The UK Upper Tribunal has referred a case, brought by the AIRE Centre, to the Court of Justice of the European Union (‘CJEU’). The case concerns the deportation of a Portuguese national, who has lived in the UK for over ten years. The reference, in MG (EU deportation – Article 28(3) – imprisonment) Portugal [2012] UKUT 00268(IAC), could have important consequences for European Economic Area (EEA) nationals who are long-term residents in the UK and who face expulsion after a custodial sentence. EEA nationals are citizens of EU Member States other than the UK or citizens of Iceland, Lichtenstein, Norway and Switzerland.

UK courts can refer cases to the CJEU when they need answers on questions of EU law in order to resolve cases. The CJEU is located in Luxembourg.

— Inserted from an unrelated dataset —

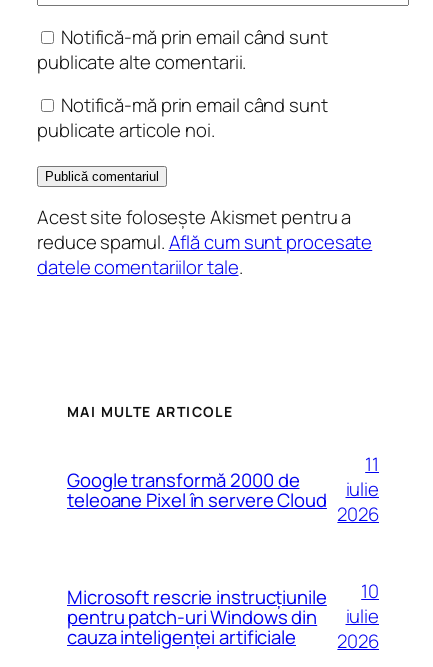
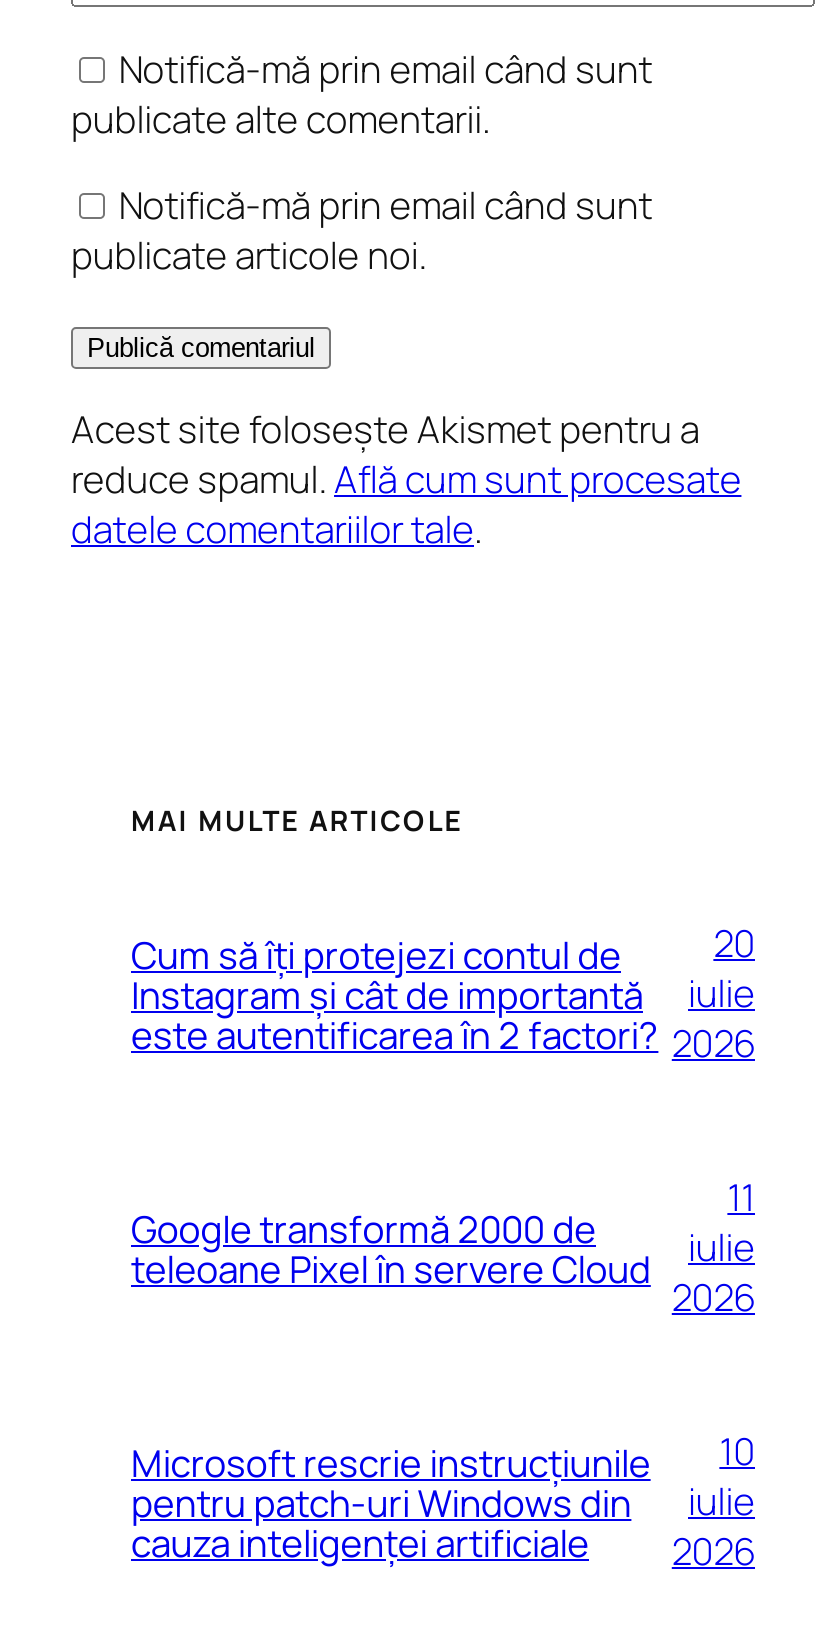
none -> [131,928,658,1060] Cum să îți protejezi contul de | Instagram și cât de importantă | este autentificarea în 2 factori?
none -> [672,917,755,1069] 20 | iulie | 2026

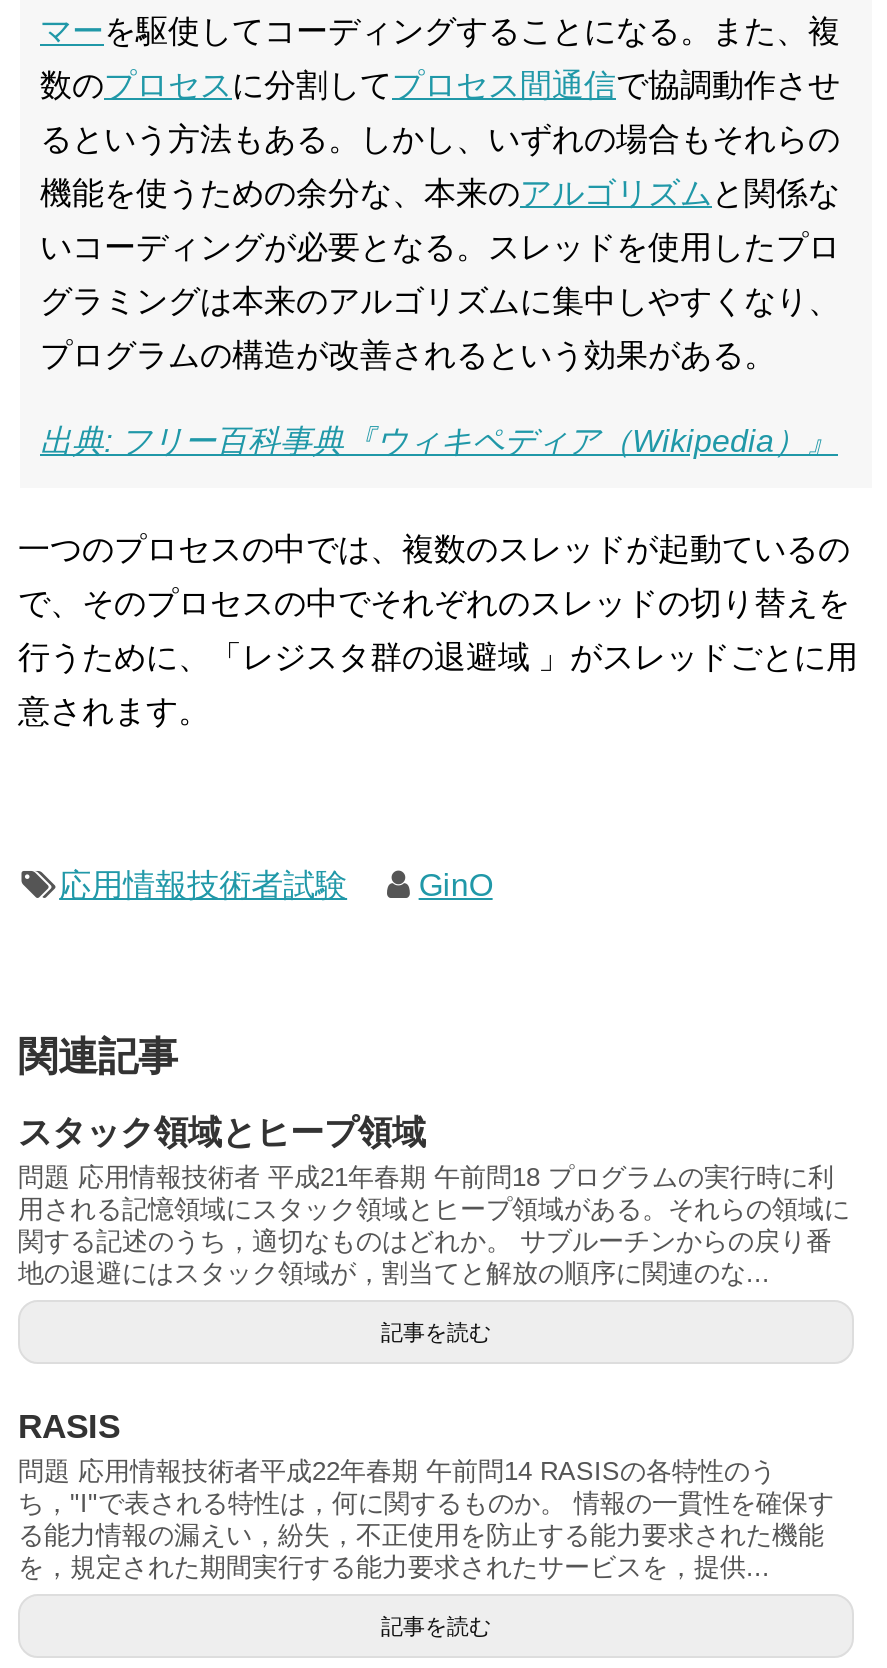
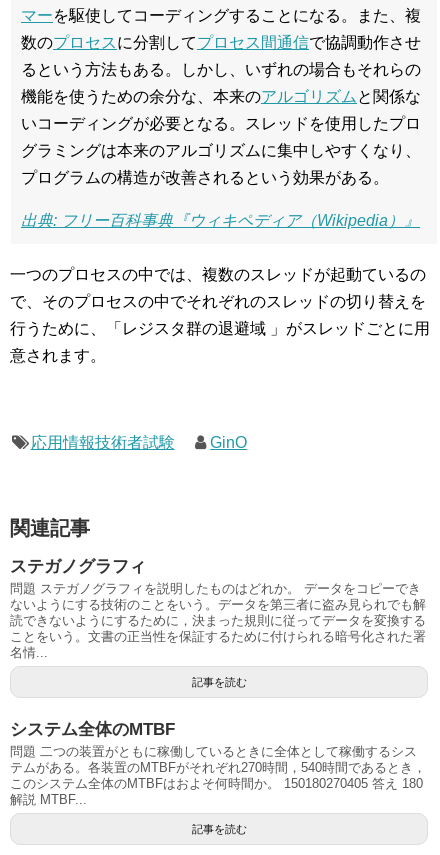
[18,1114,850,1288] スタック領域とヒープ領域 | 問題 応用情報技術者 平成21年春期 午前問18 プログラムの実行時に利 | 用される記憶領域にスタック領域とヒープ領域がある。それらの領域に | 関する記述のうち，適切なものはどれか。 サブルーチンからの戻り番 | 地の退避にはスタック領域が，割当てと解放の順序に関連のな... -> [10,557,426,660] ステガノグラフィ | 問題 ステガノグラフィを説明したものはどれか。 データをコピーでき | ないようにする技術のことをいう。データを第三者に盗み見られでも解 | 読できないようにするために，決まった規則に従ってデータを変換する | ことをいう。文書の正当性を保証するために付けられる暗号化された署 | 名情...
[18,1408,834,1582] RASIS | 問題 応用情報技術者平成22年春期 午前問14 RASISの各特性のう | ち，"I"で表される特性は，何に関するものか。 情報の一貫性を確保す | る能力情報の漏えい，紛失，不正使用を防止する能力要求された機能 | を，規定された期間実行する能力要求されたサービスを，提供... -> [10,720,426,807] システム全体のMTBF | 問題 二つの装置がともに稼働しているときに全体として稼働するシス | テムがある。各装置のMTBFがそれぞれ270時間，540時間であるとき， | このシステム全体のMTBFはおよそ何時間か。 150180270405 答え 180 | 解説 MTBF...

The case referred to the CJEU concerns Article 28(3), Directive 2004/38 EC, which states that EEA nationals who have resided in their host member state for ‘the previous ten years’ can only be expelled on ‘imperative grounds of public security’.

The UK authorities have argued that periods of imprisonment break continuity of residence, and that the period of ten years’ residence must be immediately before the decision to deport. The effect of this interpretation is that long-term EEA residents in the UK are prevented from relying on Article 28(3) whenever - as is almost always the case – the decision to deport them follows a custodial sentence. In other words, the UK authorities are arguing that if an EEA national has lived over ten years in the UK, and is then arrested and convicted of an offence, she cannot benefit from the ten-year rule when the authorities try to deport her at the end of her sentence, because for part of the previous ten years she has been in prison. The AIRE Centre believes this approach means that no one will ever benefit from the rule, making it useless, and so this approach must be wrong.

Sabine Zanker, of the charity Hibiscus, who runs a specialist support service for EU female prisoners, and who referred the case to the AIRE Centre in 2010, has welcomed the reference, saying:

We are delighted that the excellent work that the AIRE Centre has been doing for one of Hibiscus’ clients will now lead to a clarification of the extent of protection long term EU residents in the UK can rely upon. The ruling of the [CJEU] will have a direct impact on a number of our clients, many [of whom] have been contributing positively to UK society for many years'’.

The questions referred to the CJEU in this case are as follows:

  1. Does a period in prison following sentence for commission of a criminal offence by a Union citizen break the residence period in the host Member State required for that person to benefit form the highest level of protection against expulsion under Article 29(3)(a) of Directive 2004/38/EC or otherwise preclude the person relying on this level of protection?

  2. Does reference to ‘previous ten years’ in Article 28(3)(a) mean that the residence has to be continuous in order for a Union citizen to be able to benefit from the highest level of protection against expulsion?

  3. For the purpose of Article 28(3)(a), is the requisite period of 10 years during which a Union citizen must have resided in the host Member State calculated (a) by counting back from the expulsion decision; or (b) by counting forward from the commencement of that citizen’s residence in the host Member State?

  4. If the answer to Question 3(a) is that the 10 year period is calculated by counting backwards, does it make a difference if the person has accrued ten years residence prior to such imprisonment?